+++ SUPPLIED INFORMATION

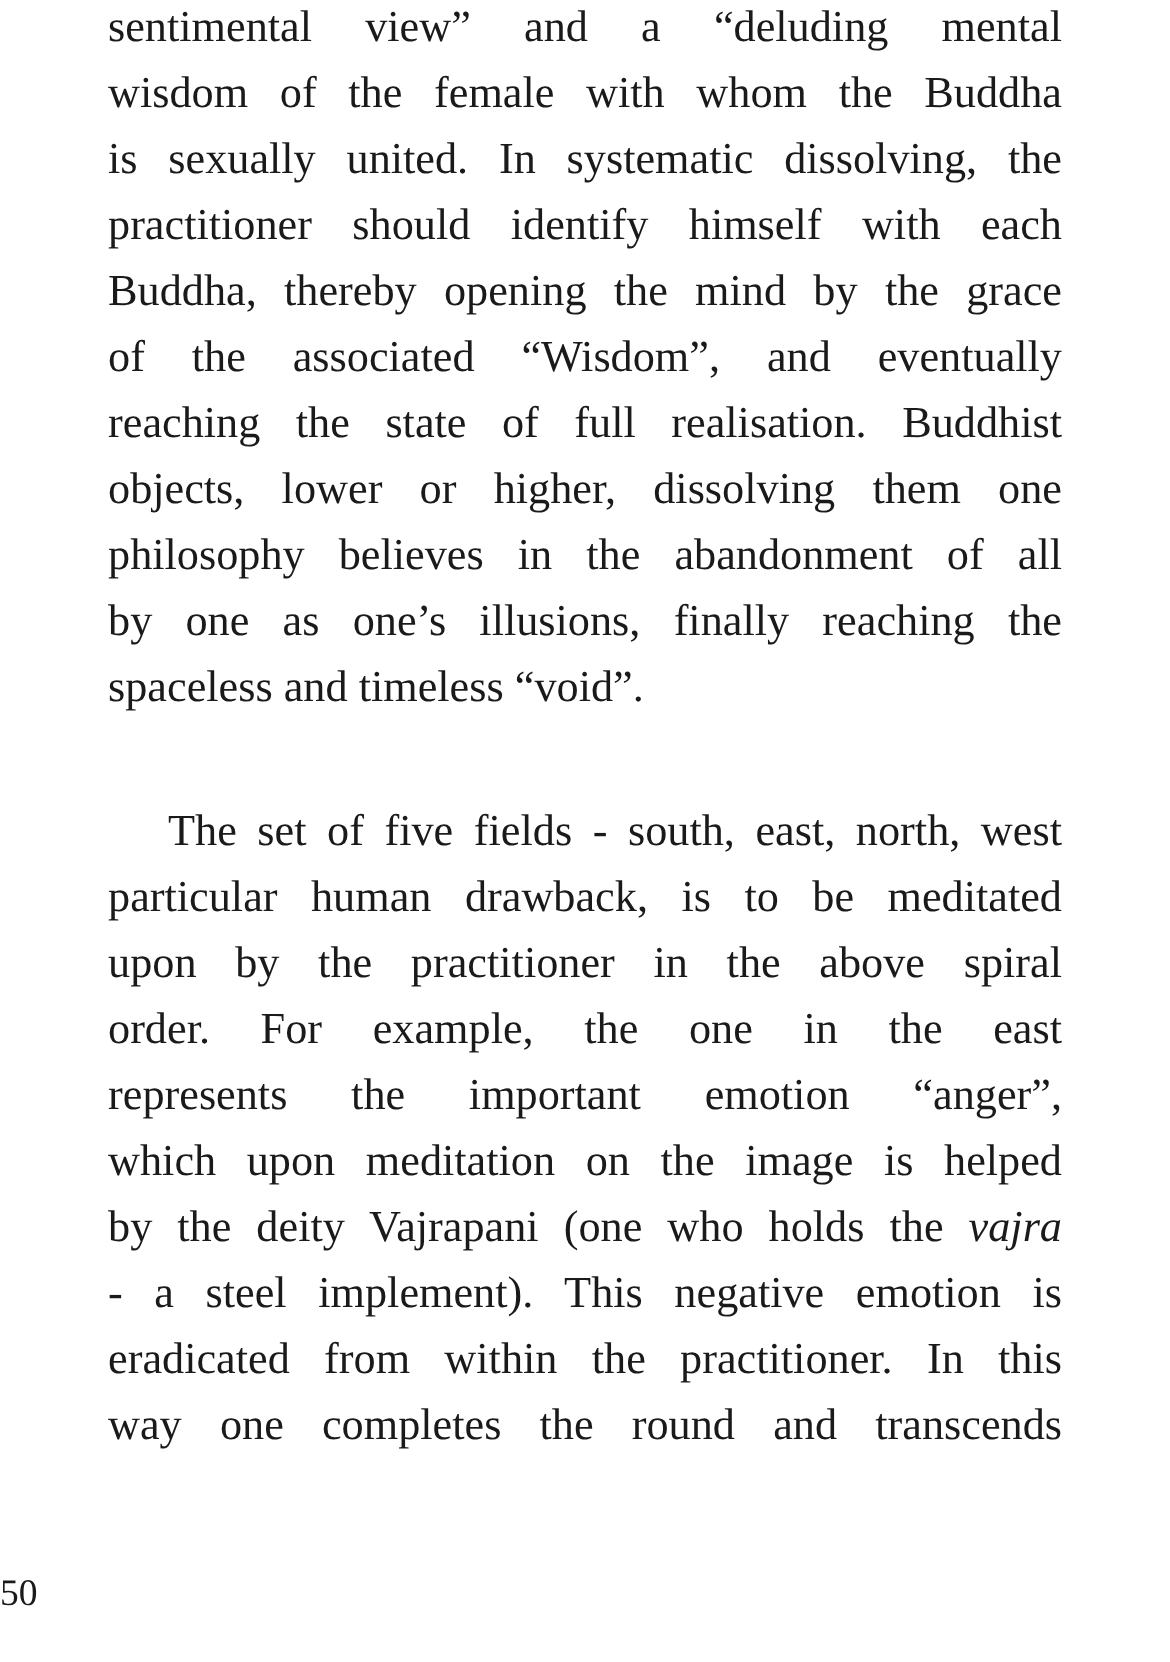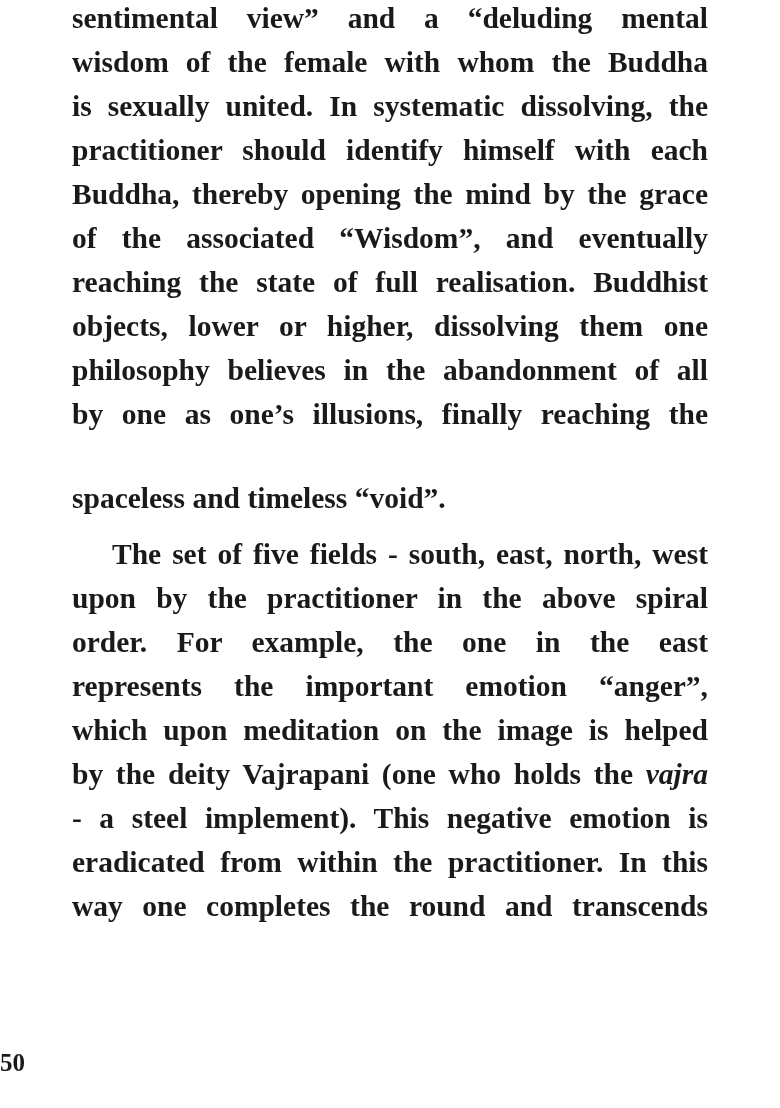--- a/index.html
+++ b/index.html
@@ -21,7 +21,6 @@
       top: 0;
       width: 780px;
       height: 1108px;
-      font-weight: bold;
     }
     .para {
       position: absolute;

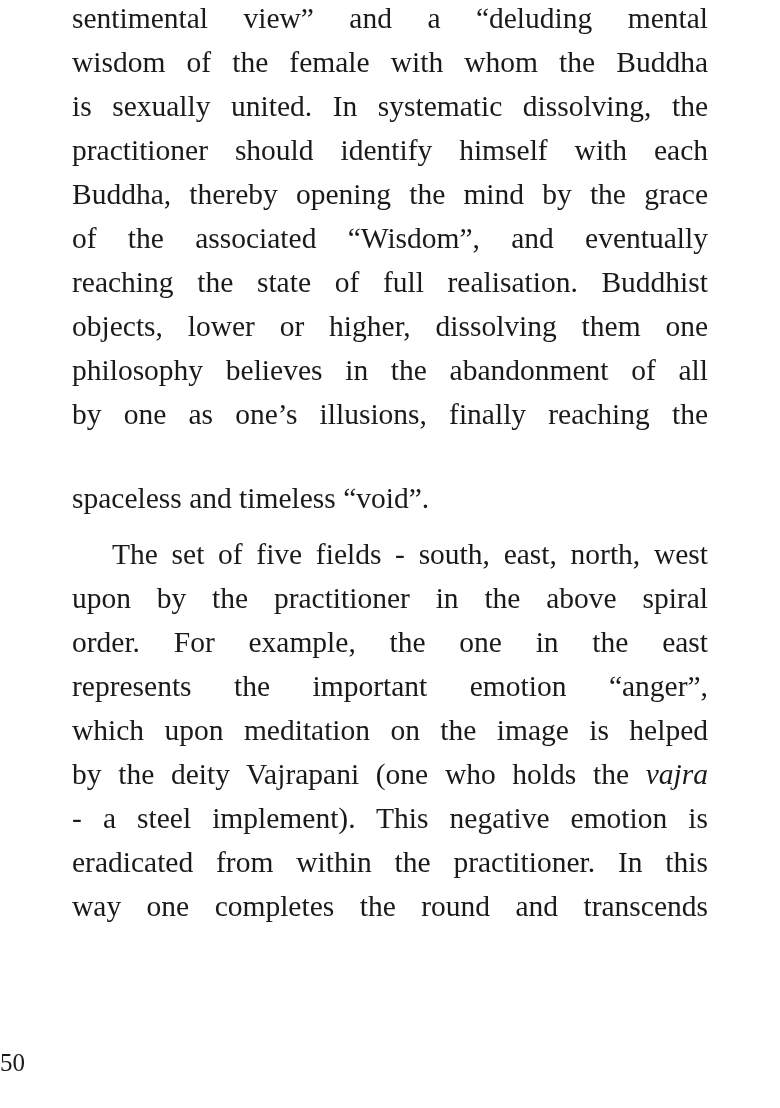--- a/index.html
+++ b/index.html
@@ -39,7 +39,6 @@
     }
     .line.last {
       text-align-last: left;
-      margin-top: 40px;
     }
     .line.indent {
       padding-left: 40px;

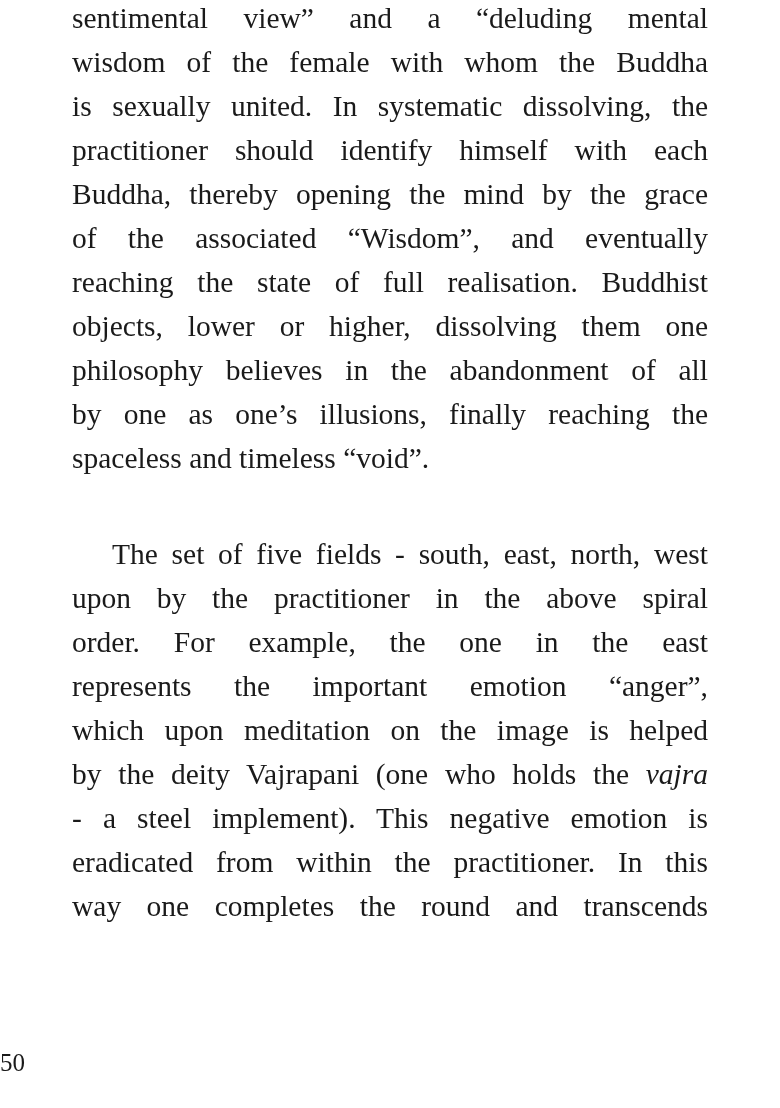--- a/index.html
+++ b/index.html
@@ -79,6 +79,7 @@
 
   <div class="para p2">
     <span class="line indent">The set of five fields - south, east, north, west</span>
+    <span class="line">particular human drawback, is to be meditated</span>
     <span class="line">upon by the practitioner in the above spiral</span>
     <span class="line">order. For example, the one in the east</span>
     <span class="line">represents the important emotion “anger”,</span>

++++++

» **AIM OF THE TASK**: Whichever lines of the records above hold the word "left" should all be copied out.

» **RESPONSE TO THE EXERCISE**:
       text-align-last: left;
       padding-left: 40px;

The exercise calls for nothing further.